Questions fréquentes

Qu'est-ce qu'un recel successoral ?
Le recel successoral est le fait pour un héritier de dissimuler volontairement des biens de la succession pour les soustraire au partage. Dans cette affaire, la demande de recel a été rejetée faute de preuve d'intention frauduleuse.
Comment se déroule le partage judiciaire d'une succession ?
Le tribunal ordonne l'ouverture des opérations de comptes, liquidation et partage, et désigne un notaire pour établir un état liquidatif. Les parties peuvent s'accorder à tout moment pour un partage amiable.
Un testament olographe peut-il être contesté ?
Oui, un testament olographe peut être contesté pour vice de forme ou pour insanité d'esprit. Dans cette affaire, le testament du 1er mars 2001 a été reconnu valable et exécuté.
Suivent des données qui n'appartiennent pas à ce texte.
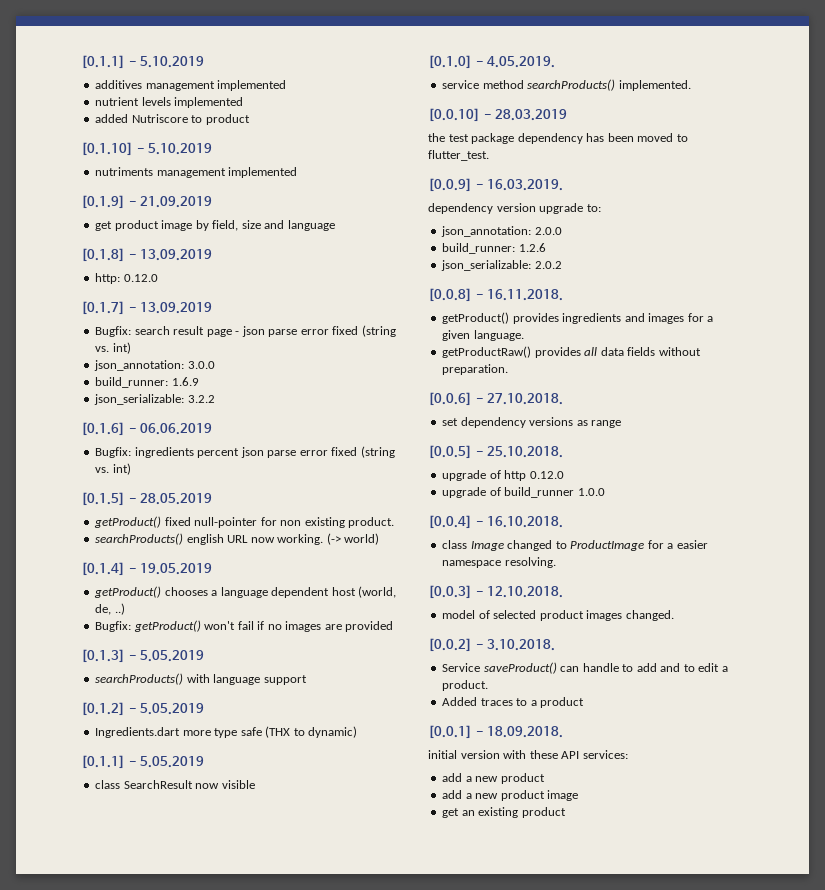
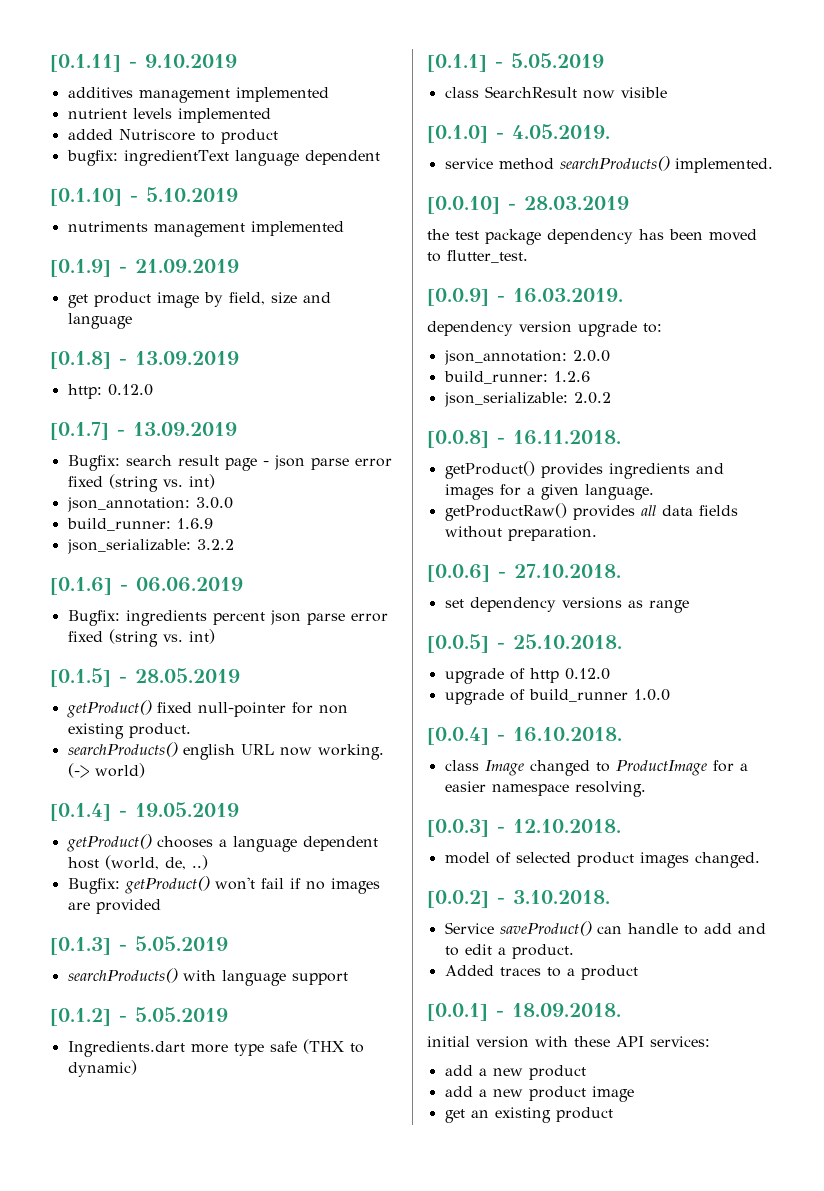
[81,55,205,69] [0.1.1] - 5.10.2019 -> [50,54,237,72] [0.1.11] - 9.10.2019
(250, 119) none -> [66,150,380,166] // bugfix: ingredientText language dependent

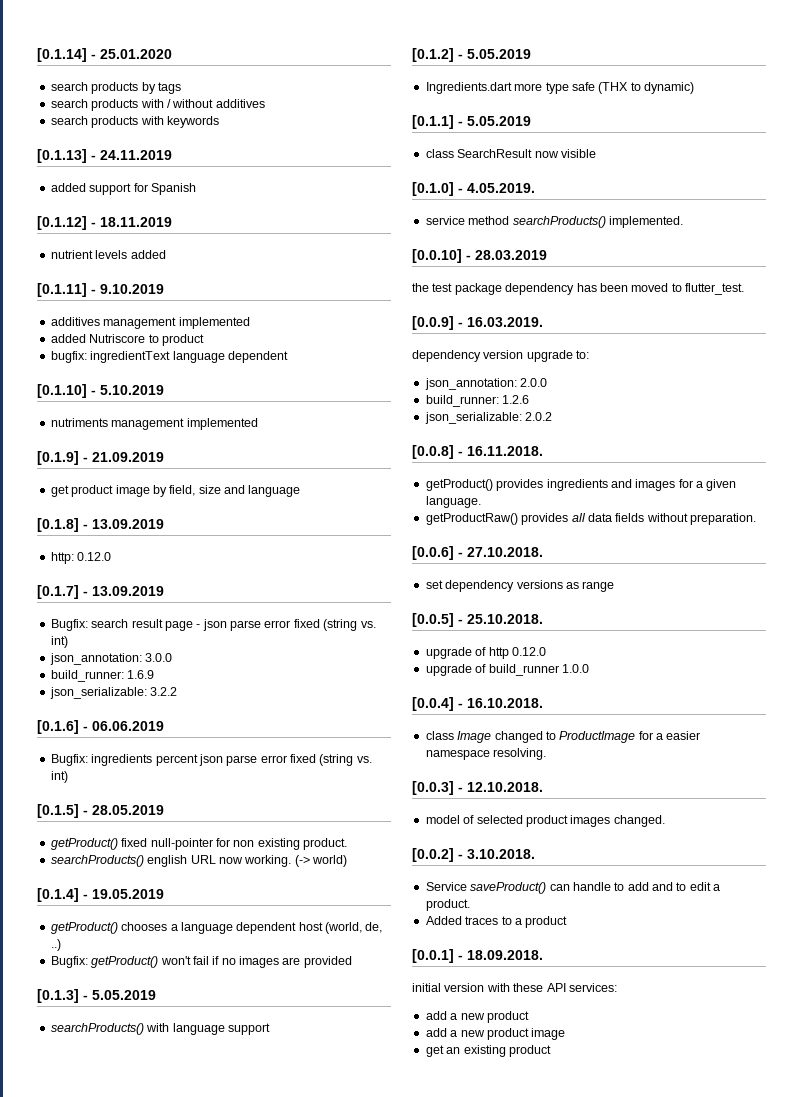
(50, 63) none -> [37,48,172,62] [50,82,181,94] [50,99,265,111] [50,116,219,128] [37,149,172,163] [50,183,196,195] [37,216,172,230] [50,250,166,259] [0.1.14] - 25.01.2020 // search products by tags // search products with / without additives // search products with keywords // [0.1.13] - 24.11.2019 // added support for Spanish // [0.1.12] - 18.11.2019 // nutrient levels added //
[67,108,271,123] // nutrient levels implemented -> (250, 323) none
Quels sont les droits du conjoint survivant avec une donation entre époux ?
Le conjoint survivant peut opter pour une quotité de la succession, par exemple le quart en toute propriété et les trois quarts en usufruit, comme l'a fait M. [U] [R].
Comment sont évalués les biens dans une succession ?
Le notaire peut faire appel à un expert pour évaluer les biens. Dans cette affaire, l'évaluation des tableaux litigieux a été confiée au notaire, et une expertise du bien immobilier à [Adresse 26] est à la charge exclusive de Mme [J] [R].
Que faire en cas de désaccord entre héritiers sur le partage ?
En cas de désaccord, le notaire transmet au juge un procès-verbal avec les dires des parties et le projet d'état liquidatif. Le juge peut alors trancher les points litigieux.